854

Case No. 1,012.

In re BARNES.

[1 Lowell, 560.]1

District Court, D. Massachusetts.

March Term, 1871.

BANKRUPTCY—POWER OF ATTORNEY—ACKNOWLEDGMENT—PROOF—ACT MARCH 2, 1867, § 22.

1. A power of attorney to prove a debt in bankruptcy need not be acknowledged though drawn according to form twenty-six.

2. A creditor cannot prove by an attorney testifying upon information and belief, unless the creditor is prevented from giving the affidavit as provided by section 22 [of the act of March 2, 1867; 14 Stat. 527.]

[Cited in Re Watrous, Case No. 17,270.]

[In bankruptcy. In the matter of H. F. Barnes. On the register's certificate.]

LOWELL, District Judge. I understand two questions to be certified: 1. Whether a power of attorney drawn up according to form No. 26, of the general orders in bankruptcy, must be acknowledged? 2. Whether under such a power the attorney may make oath to the deposition in proof of his principal's debt, without showing that the creditor is absent from the United States, or prevented by some other good cause from testifying? I answer both questions in the negative. 1. I know of no law which requires powers of attorney of this sort to be acknowledged, and I can see no possible reason why any such law should ever be passed. It is true that form 26 of a letter of attorney to represent a creditor has a foot-note to the effect that it may be acknowledged before a judge, &c., but I suppose the supreme court would have prescribed some rule upon the subject if they had intended to make such action obligatory. In the form No. 14, which would have been sufficient for the purposes of this case, there is no such foot-note, and it has been decided that no acknowledgment is necessary where that form is used: In re Powell, [Case No. 11,354.] I understand that the forms are largely advisory; and duly executed writing which expresses the essential fact of the appointment of the attorney and the powers confided to him must be respected by the judge or register. Whether the foot-note in question was ordered by the supreme court to be appended to the form I do not know, but if it was, it must have been in anticipation that some question of acknowledgment might arise under the municipal law of some particular state, and it is therefore pointed out that in case of acknowledgment it may be before certain officers named. Section 23 of the act [of March 2, 1867; 14 Stat 528] provides that any creditor may act at all meetings by his duly accredited attorney, and I cannot believe that the foot-note to form 26 is a rule that the letter appointing such an attorney must be acknowledged, nor even that it must be a deed.

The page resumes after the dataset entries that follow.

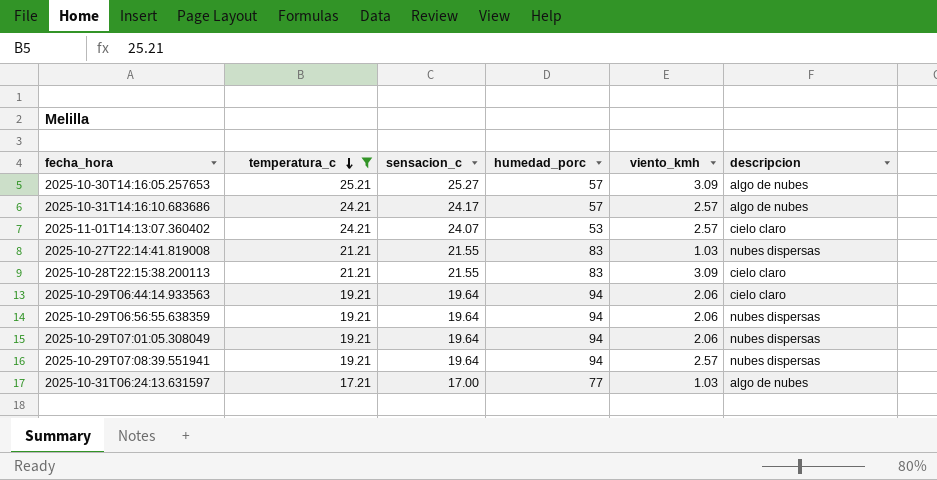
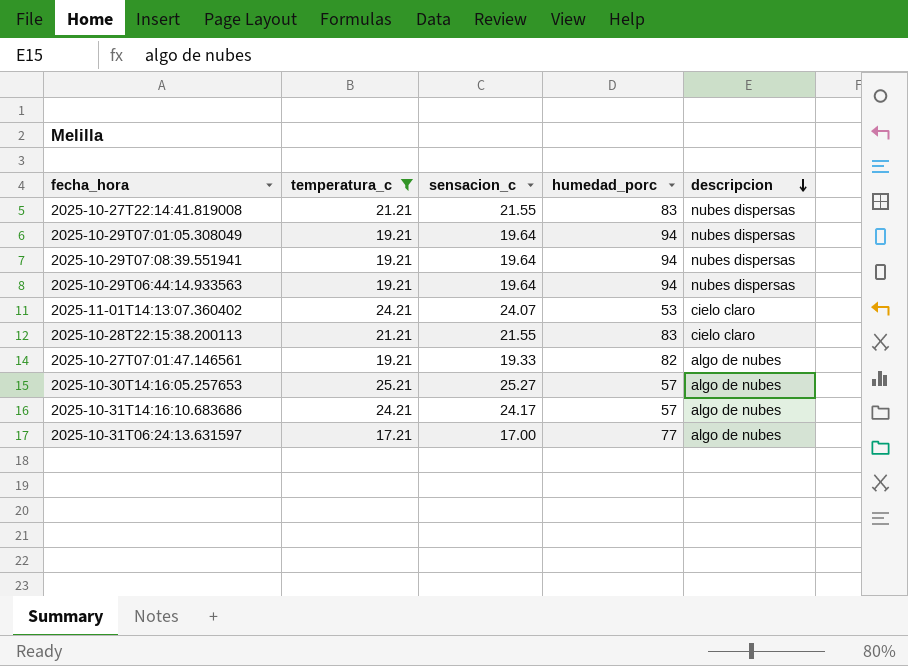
row order: temperatura_c descending -> descripcion descending
column viento_kmh | position: 5 -> none
row 2025-10-29T06:56:55.638359: 19.21 | 19.64 | 94 | 2.06 | nubes dispersas -> none
2025-10-29T06:44:14.933563 | descripcion: cielo claro -> nubes dispersas
row 2025-10-27T07:01:47.146561: none -> 19.21 | 19.33 | 82 | algo de nubes

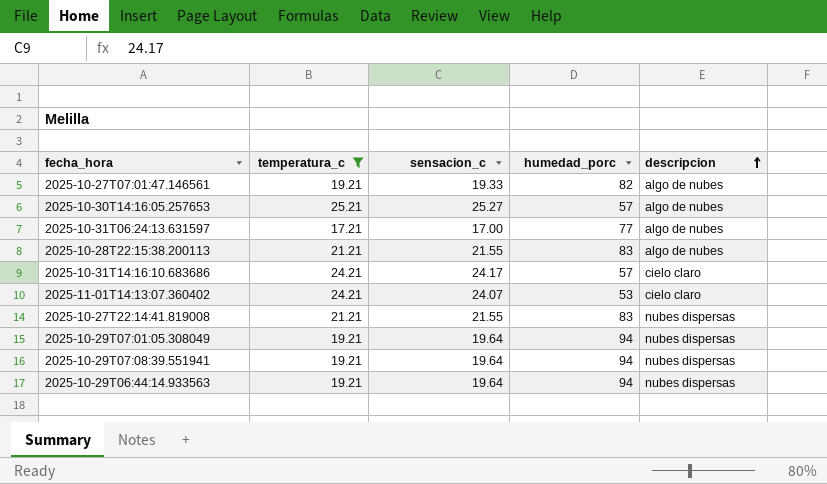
row order: descripcion descending -> descripcion ascending
2025-10-28T22:15:38.200113 | descripcion: cielo claro -> algo de nubes
2025-10-31T14:16:10.683686 | descripcion: algo de nubes -> cielo claro

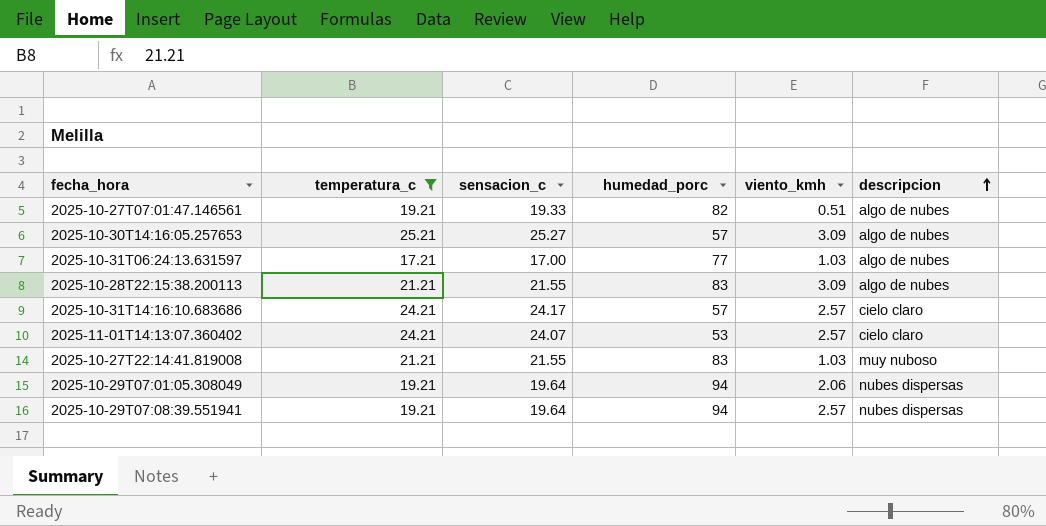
column viento_kmh | position: none -> 5
row 2025-10-29T06:44:14.933563: 19.21 | 19.64 | 94 | nubes dispersas -> none
2025-10-27T22:14:41.819008 | descripcion: nubes dispersas -> muy nuboso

The other question must also be answered in the negative. Section 23, just cited, refers to acts by creditors who have proved their debts, or made the proper deposition to prove them, and provides that all such acts may be performed by attorney; but section 22 [March 2, 1867; 14 Stat. 527] shows when a debt may be sworn to by attorney; and that is when the creditor is absent from the United States, or is prevented by some other good cause from testifying. This cause need not be stated in the letter of attorney, but is to be proved to the satisfaction of the judge or register before whom the debt is offered for proof. If the attorney be acquainted with the facts of his own knowledge, it has been held that he may testify without proving the creditor is absent, &c; but I am speaking of one who proposes to depose only upon information and belief. The law requires the oath of some person having knowledge, and the creditor himself is presumed to have it. and unless he is absent or in some way prevented from testifying, no one can do so for him, unless it be a person having actual knowledge.

Certificate accordingly to Mr. Conkey, the register.

1 [Reported by Hon. John Lowell. LL. D., District Judge, and here reprinted by permission.]